This judicial exception is not integrated into a practical application because; in particular, the claim recites the additional elements of a “storage media”, “processing device”, “write” step and “read” step. The “storage media” and “processing device” are recited at a high-level of generality such that they amount to no more than mere instructions to apply the exception using generic computer components (see MPEP 2106.05(f)). Additionally, the “write” step and “read” step amount to no more than mere data gathering and output which is insignificant extra-solution activity (see MPEP 2106.05(g)). Accordingly, these additional elements do not integrate the abstract idea into a practical application because they do not impose any meaningful limits on practicing the abstract idea. The claim is directed to an abstract idea.

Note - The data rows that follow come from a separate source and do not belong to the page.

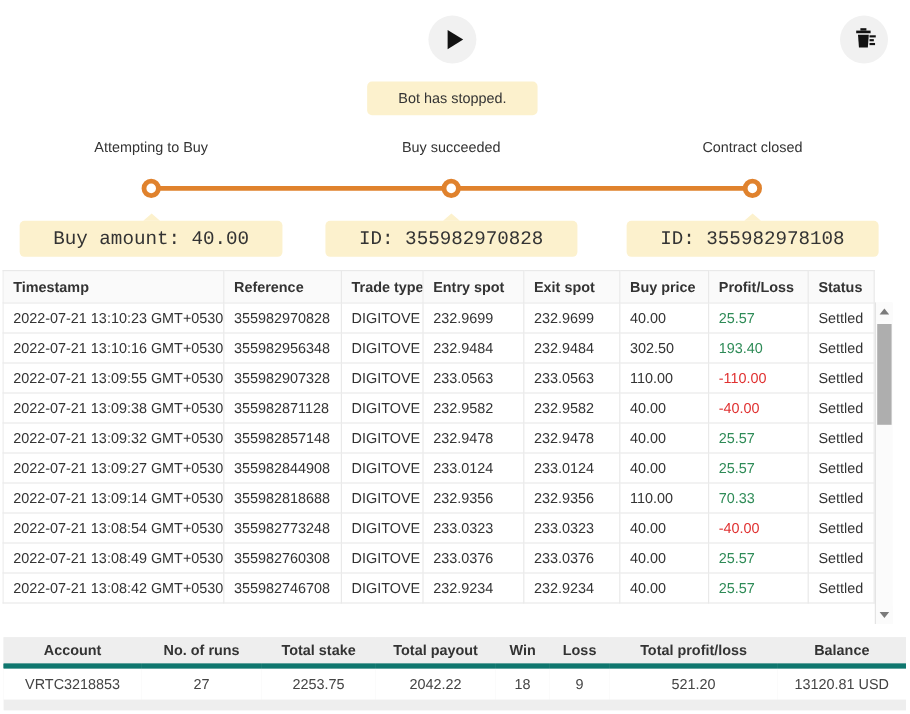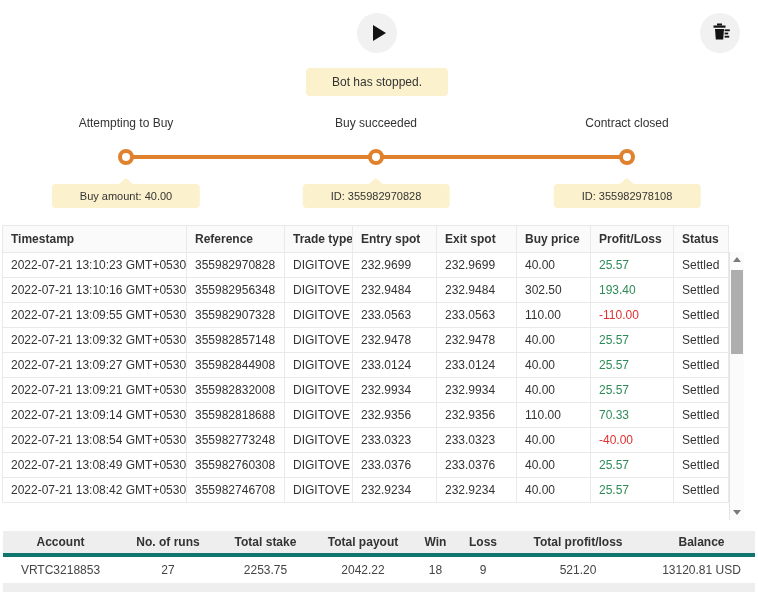--- a/index.html
+++ b/index.html
@@ -22,21 +22,21 @@
 
   
   .step-label { position:absolute; top:116px; transform:translateX(-50%);
     font-size:12px; white-space:nowrap;text-align:center; }
   .track-line { position:absolute; top:155px; left:126px; width:501px; height:4px;
     background:var(--accent,#e0822d); border-radius:2px; }
   .node { position:absolute; top:149px; width:16px; height:16px; border-radius:50%;
     background:#fff; border:4px solid var(--accent,#e0822d); }
   .step-badge { position:absolute; top:184px; transform:translateX(-50%);
     background:var(--badge-bg,#fcf1cd); padding:6px 28px; border-radius:4px;
-    font-size:11px; white-space:nowrap; }
+    font-size:16px; white-space:nowrap;font-family:Liberation Mono, monospace; }
   .step-badge::before { content:""; position:absolute; top:-6px; left:50%;
     transform:translateX(-50%); width:0; height:0;
     border-left:7px solid transparent; border-right:7px solid transparent;
     border-bottom:6px solid var(--badge-bg,#fcf1cd); }
 
   
   .trade-table-wrap { position:absolute; top:225px; left:2px; width:742px; height:295px;
     overflow:hidden; }
   table.trades { border-collapse:collapse; table-layout:fixed; width:726px;
     font-size:12px; }
@@ -155,45 +155,45 @@
           <td>2022-07-21 13:09:55 GMT+0530</td>
           <td>355982907328</td>
           <td>DIGITOVE</td>
           <td>233.0563</td>
           <td>233.0563</td>
           <td>110.00</td>
           <td class="loss">-110.00</td>
           <td>Settled</td>
         </tr>
         <tr>
+          <td>2022-07-21 13:09:38 GMT+0530</td>
+          <td>355982871128</td>
+          <td>DIGITOVE</td>
+          <td>232.9582</td>
+          <td>232.9582</td>
+          <td>40.00</td>
+          <td class="loss">-40.00</td>
+          <td>Settled</td>
+        </tr>
+        <tr>
           <td>2022-07-21 13:09:32 GMT+0530</td>
           <td>355982857148</td>
           <td>DIGITOVE</td>
           <td>232.9478</td>
           <td>232.9478</td>
           <td>40.00</td>
           <td class="profit">25.57</td>
           <td>Settled</td>
         </tr>
         <tr>
           <td>2022-07-21 13:09:27 GMT+0530</td>
           <td>355982844908</td>
           <td>DIGITOVE</td>
           <td>233.0124</td>
           <td>233.0124</td>
-          <td>40.00</td>
-          <td class="profit">25.57</td>
-          <td>Settled</td>
-        </tr>
-        <tr>
-          <td>2022-07-21 13:09:21 GMT+0530</td>
-          <td>355982832008</td>
-          <td>DIGITOVE</td>
-          <td>232.9934</td>
-          <td>232.9934</td>
           <td>40.00</td>
           <td class="profit">25.57</td>
           <td>Settled</td>
         </tr>
         <tr>
           <td>2022-07-21 13:09:14 GMT+0530</td>
           <td>355982818688</td>
           <td>DIGITOVE</td>
           <td>232.9356</td>
           <td>232.9356</td>

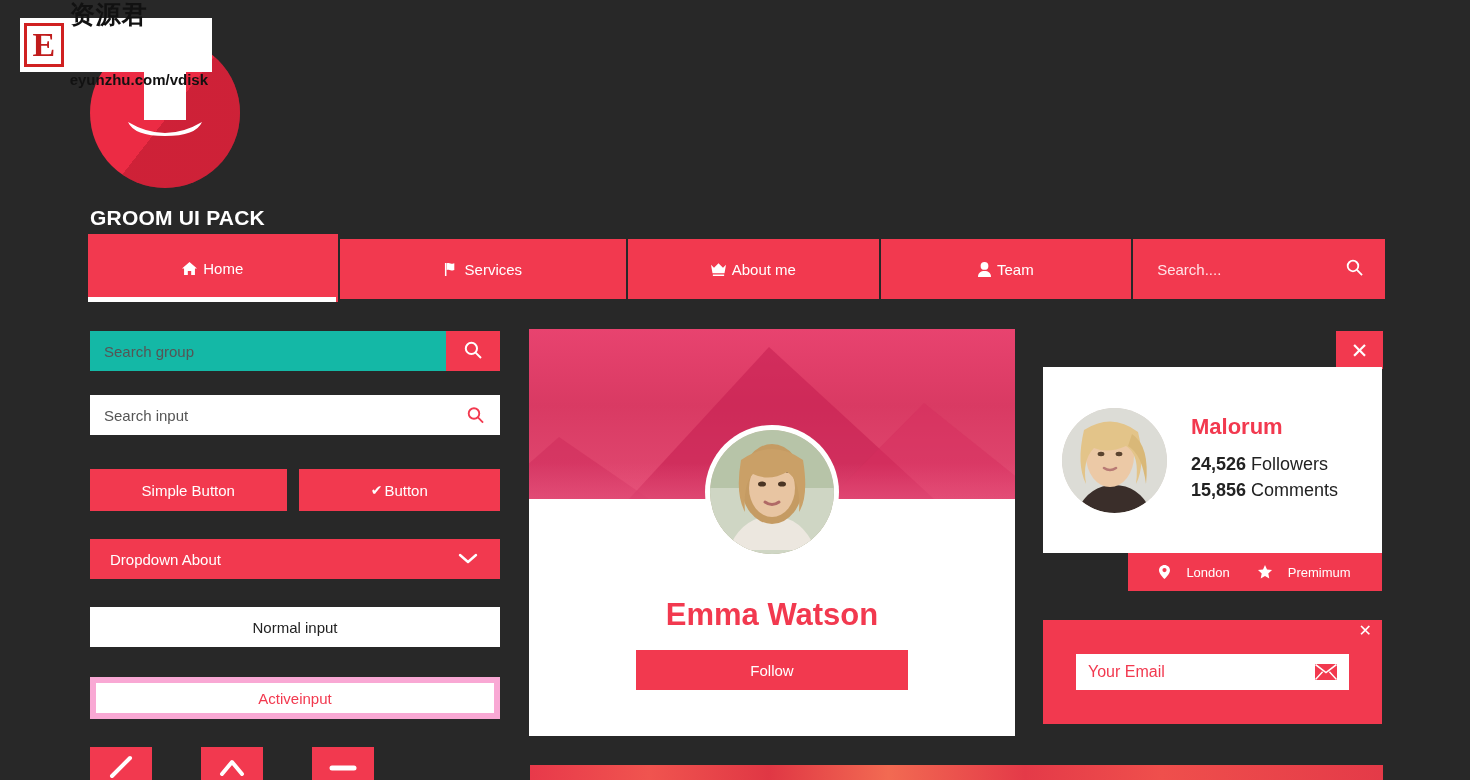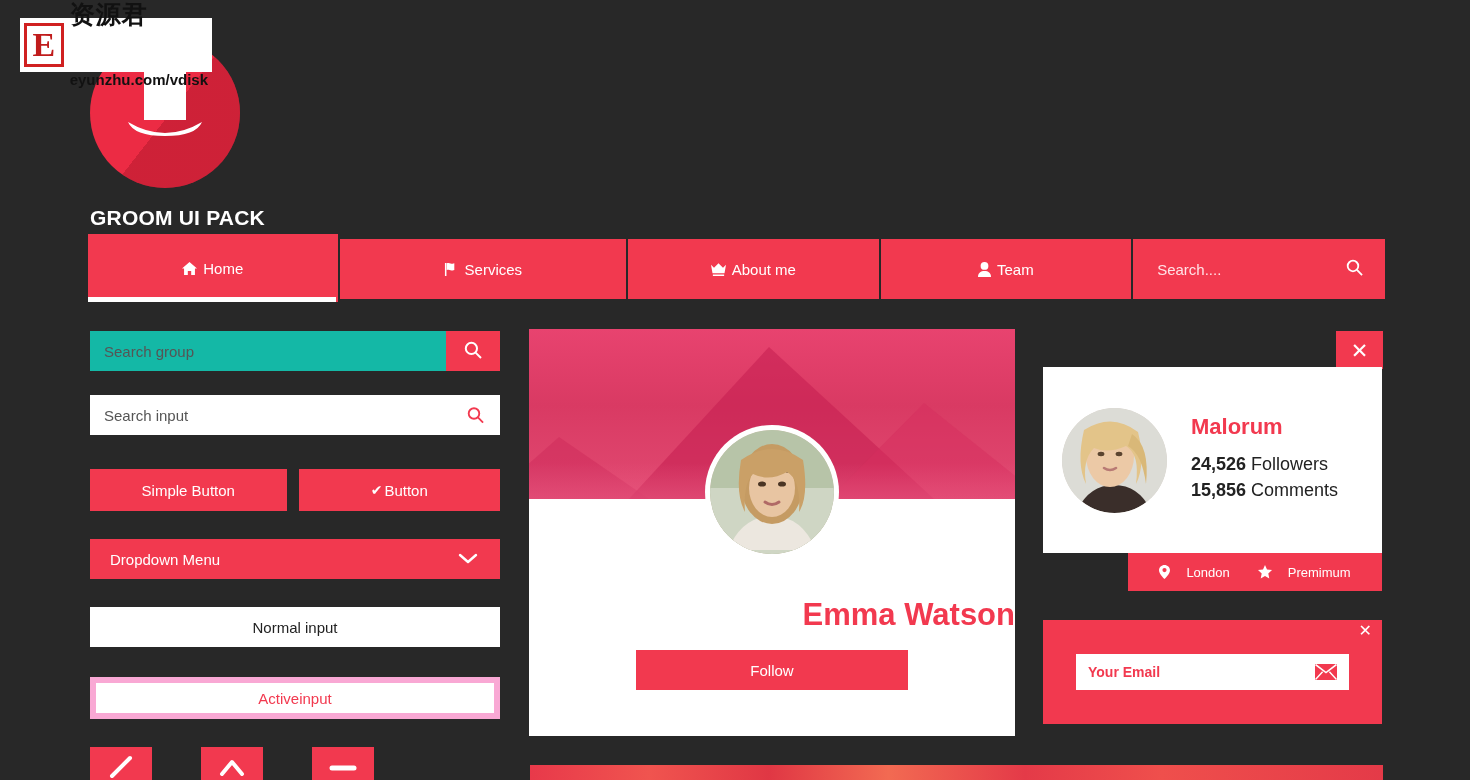--- a/index.html
+++ b/index.html
@@ -165,21 +165,21 @@
   .avatar-wrap {
     position: absolute; left: 50%; top: 96px; transform: translateX(-50%);
     width: 134px; height: 134px; border-radius: 50%; background: #fff; padding: 5px;
     z-index: 5;
   }
   .avatar-img {
     width: 100%; height: 100%; border-radius: 50%; overflow: hidden; position: relative;
     background: #cfc4b2;
   }
   .profile-name {
-    position: absolute; left: 0; right: 0; top: 268px; text-align: right;
+    position: absolute; left: 0; right: 0; top: 268px; text-align: center;
     color: #f2394f; font-size: 31px; font-weight: bold;
   }
   .follow-btn {
     position: absolute; left: 107px; top: 321px; width: 272px; height: 40px;
     background: #f2394f; color: #fff; border: none; cursor: pointer;
     font-size: 15px; font-family: "Liberation Sans", sans-serif;
   }
 
   
   .close-tab {
@@ -214,23 +214,22 @@
   .sub-close {
     position: absolute; right: 10px; top: 3px; background: none; border: none;
     color: #fff; font-size: 16px; cursor: pointer; line-height: 1;
   }
   .sub-field {
     position: absolute; left: 33px; top: 34px; width: 273px; height: 36px;
     background: #fff; display: flex; align-items: center;
   }
   .sub-field input {
     flex: 1; border: none; outline: none; background: transparent;
-    padding: 0 12px; font-size: 14px; color: #f2394f;
+    padding: 0 12px; font-size: 16px; color: #f2394f;
     font-family: "Liberation Sans", sans-serif;
-    font-weight: bold;
   }
   .sub-field input::placeholder { color: #f2394f; opacity: 1; }
   .sub-send { margin-right: 12px; display: flex; cursor: pointer; }
 
   
   .bottom-strip {
     position: absolute; left: 530px; top: 765px; width: 853px; height: 15px;
     background: linear-gradient(90deg,#e8394a 0%,#f0544f 14%,#e03744 28%,#f26a52 42%,#e43a48 58%,#ef4f4c 74%,#e43a48 100%);
     overflow: hidden;
   }
@@ -334,21 +333,21 @@
 
     <div class="btn-row">
       <button class="btn btn-simple">Simple Button</button>
       <button class="btn btn-check">
         <span class="ck">✔</span>
         <span>Button</span>
       </button>
     </div>
 
     <div class="dropdown">
-      <span>Dropdown Menu</span>
+      <span>Dropdown About</span>
       <span>
         <svg width="20" height="13" viewBox="0 0 20 13" fill="none" stroke="#fff" stroke-width="2.4" stroke-linecap="round" stroke-linejoin="round">
           <polyline points="2,3 10,10 18,3"></polyline>
         </svg>
       </span>
     </div>
 
     <input class="normal-input" placeholder="Normal input" style="">
 
     <input class="active-input" placeholder="Activeinput" style="">

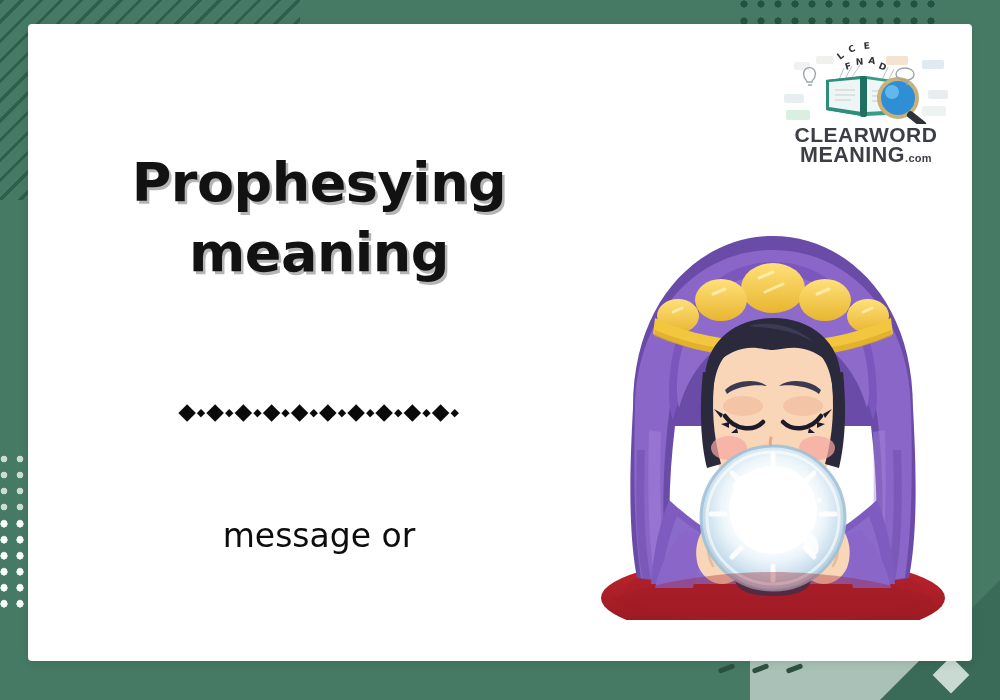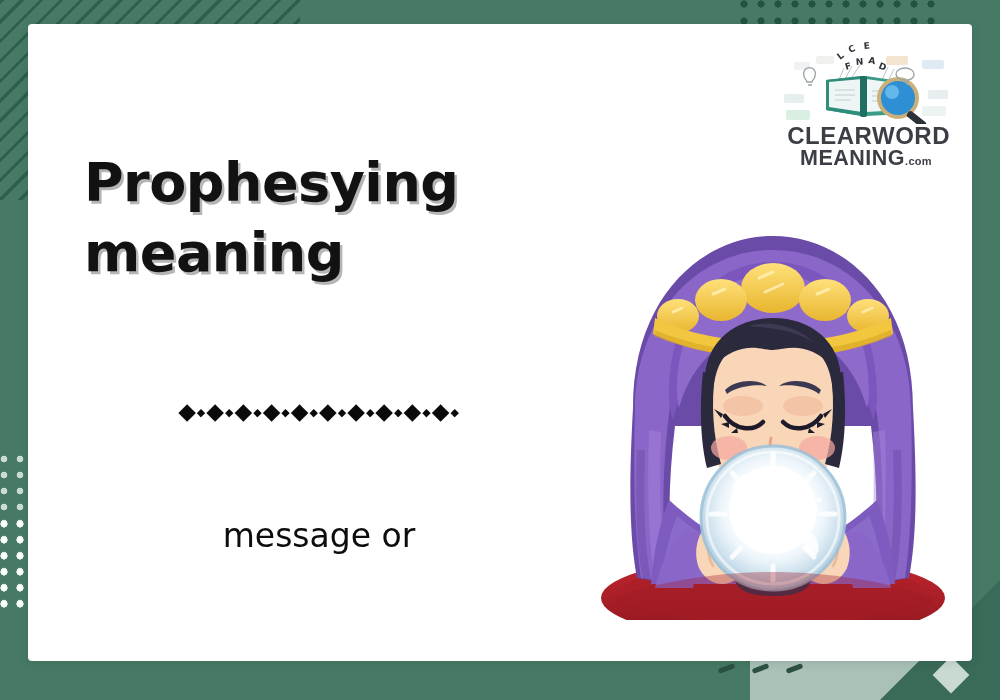--- a/index.html
+++ b/index.html
@@ -142,29 +142,30 @@
     width: 168px; height: 86px;
     margin: 0 auto;
   }
   .logo-text {
     font-family: "Liberation Sans", sans-serif;
     font-weight: bold;
     color: #3b3f45;
     letter-spacing: 0.5px;
     line-height: 1.02;
   }
-  .logo-line1 { font-size: 24px; text-align: right; }
+  .logo-line1 { font-size: 21px; }
   .logo-line2 { font-size: 21.5px; }
   .logo-dotcom { font-size: 11px; letter-spacing: 0.3px; }
 
   
   .title {
     position: absolute;
     left: 56px; top: 124px;
     width: 470px;
+    text-align: center;
     font-family: "DejaVu Sans", sans-serif;
     font-weight: bold;
     font-size: 54px;
     line-height: 1.30;
     color: #121212;
     letter-spacing: -0.5px;
     text-shadow: 2.5px 2.5px 0.5px rgba(120,120,120,0.55);
   }
 
   .divider {

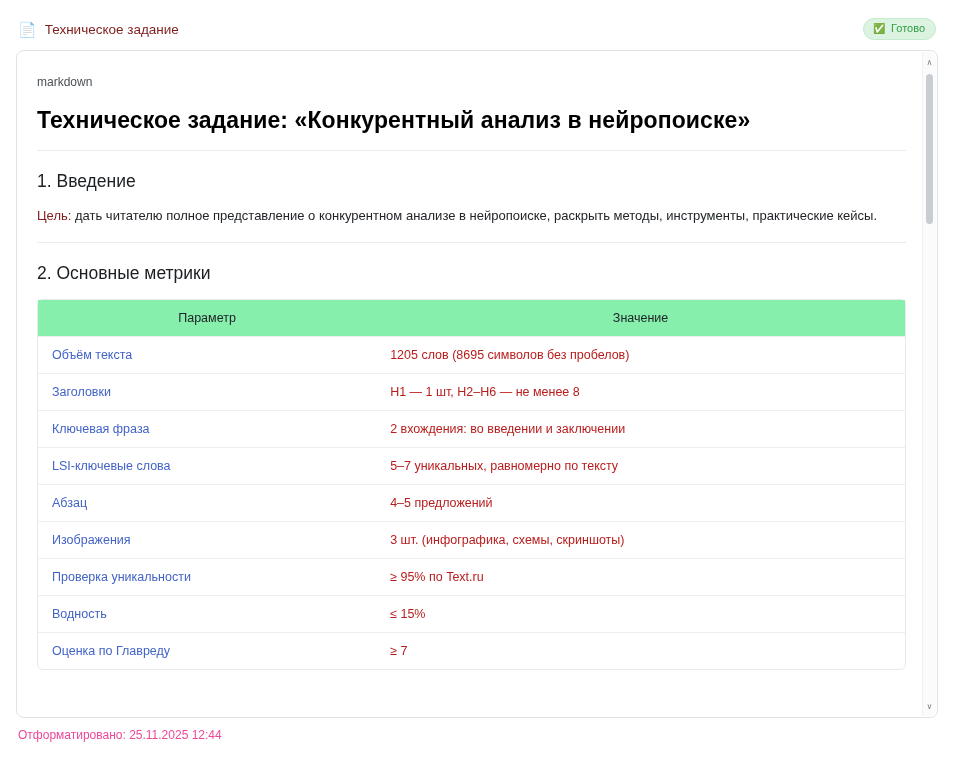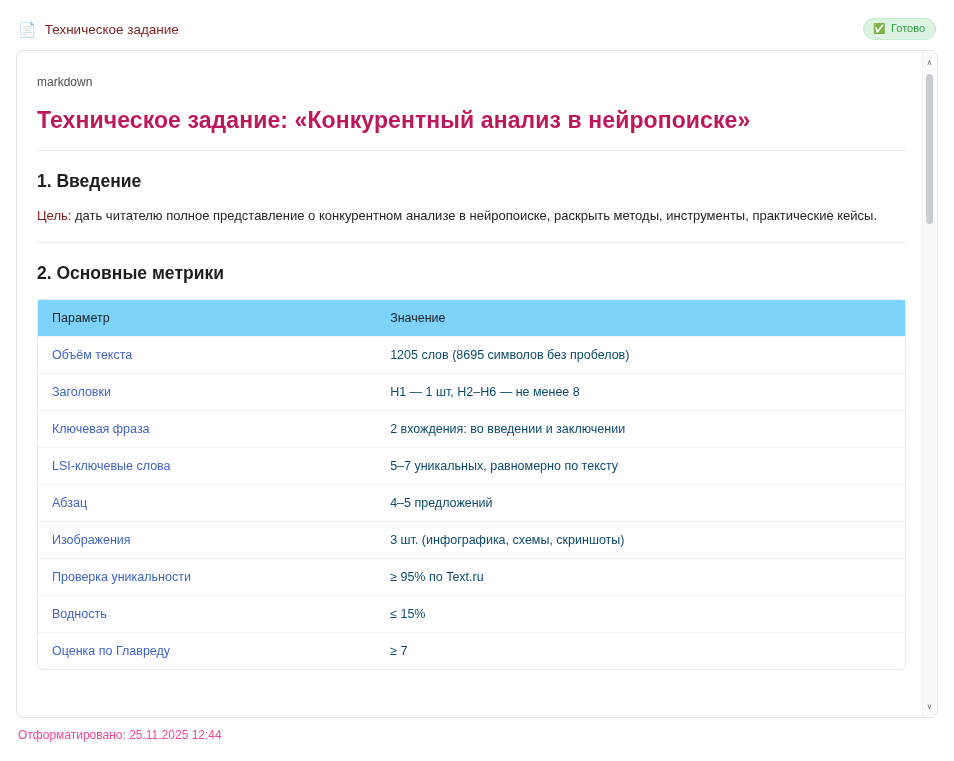--- a/index.html
+++ b/index.html
@@ -38,44 +38,44 @@
     background: #ffffff;
     overflow: hidden;
   }
   .card-content {
     position: absolute;
     top: 0; left: 0; right: 15px; bottom: 0;
     overflow: hidden;
     padding: 24px 16px 0 20px;
   }
   .code-label { font-size: 12px; color: #495057; margin-bottom: 18px; }
-  h1 { font-size: 23px; font-weight: 700; color: #be185d; margin-bottom: 16px; letter-spacing: 0.1px; }
+  h1 { font-size: 23px; font-weight: 700; color: #000000; margin-bottom: 16px; letter-spacing: 0.1px; }
   .hr { border: none; border-top: 1px solid #e9ecef; margin: 16px 0 20px 0; height: 0; }
-  h2 { font-size: 17.5px; font-weight: 700; color: #1b1f23; margin-bottom: 15px; }
+  h2 { font-size: 17.5px; font-weight: 400; color: #1b1f23; margin-bottom: 15px; }
   .doc-p { font-size: 13px; line-height: 1.45; margin-bottom: 15px; color: #212529; }
   .term { color: #7f1d1d; }
 
   
   table {
     width: 100%;
     border-collapse: separate;
     border-spacing: 0;
     border: 1px solid #e6e9ed;
     border-radius: 6px;
     font-size: 12.5px;
     margin-top: 4px;
   }
   th, td {
     text-align: left;
     padding: 11px 14px;
     border-bottom: 1px solid #eceff2;
     font-weight: 400;
-    color: #0c4a6e;
-  }
-  th { background: #7dd3fc; color: #212529; }
+    color: #b91c1c;
+  }
+  th { background: #86efac; color: #212529; text-align: center; }
   th:first-child, td:first-child { width: 39%; }
   td:first-child { color: #4263c7; }
   tr:last-child td { border-bottom: none; }
 
   
   .scrollbar {
     position: absolute;
     top: 1px; right: 1px; bottom: 1px;
     width: 14px;
     background: #fbfbfc;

The claim does not include additional elements that are sufficient to amount to significantly more than the judicial exception because; as discussed above with respect to integration of the abstract idea into a practical application, the additional elements of a “memory device” and “processing device” are generic computer components recited at a high level of generality amount to no more than mere instructions to apply the exception using generic computer components. Mere instructions to apply an exception using generic computer components cannot provide an inventive concept. Additionally, the “read” step is “receiving or transmitting data over a network” which the courts have found to be a well-understood, routine, and conventional activity (see MPEP 2106.05(d)(II)(i)). Lastly, the “writing” step is “storing and retrieving information in memory” which the courts have found to be a well-understood, routine, and conventional activity (see MPEP 2106.05(d)(II)(iv)). The claim is not patent eligible.
As per claim 10:
The claim recites “generate” step , as drafted, is a process that, under its broadest reasonable interpretation, covers a mathematical calculation but for the recitation of generic computer components. That is, other than reciting a “controller configured to..” nothing in the claim precludes the step from practically being calculated mathematically. If a claim limitation, under its broadest reasonable interpretation, covers a mathematical calculation but for the recitation of generic computer components, then it falls within the “Mathematical Concept” grouping of abstract ideas. Accordingly, the claim recites an abstract idea.
This judicial exception is not integrated into a practical application because; in particular, the claim recites the additional elements of a “storage media”, “controller”, and “read” step. The “storage media” and “controller” are recited at a high-level of generality such that they amount to no more than mere instructions to apply the exception using generic computer components (see MPEP 2106.05(f)). Additionally, the “read” step amount to no more than mere data gathering and output which is insignificant extra-solution activity (see MPEP 2106.05(g)). Accordingly, these additional elements do not integrate the abstract idea into a practical application because they do not impose any meaningful limits on practicing the abstract idea. The claim is directed to an abstract idea.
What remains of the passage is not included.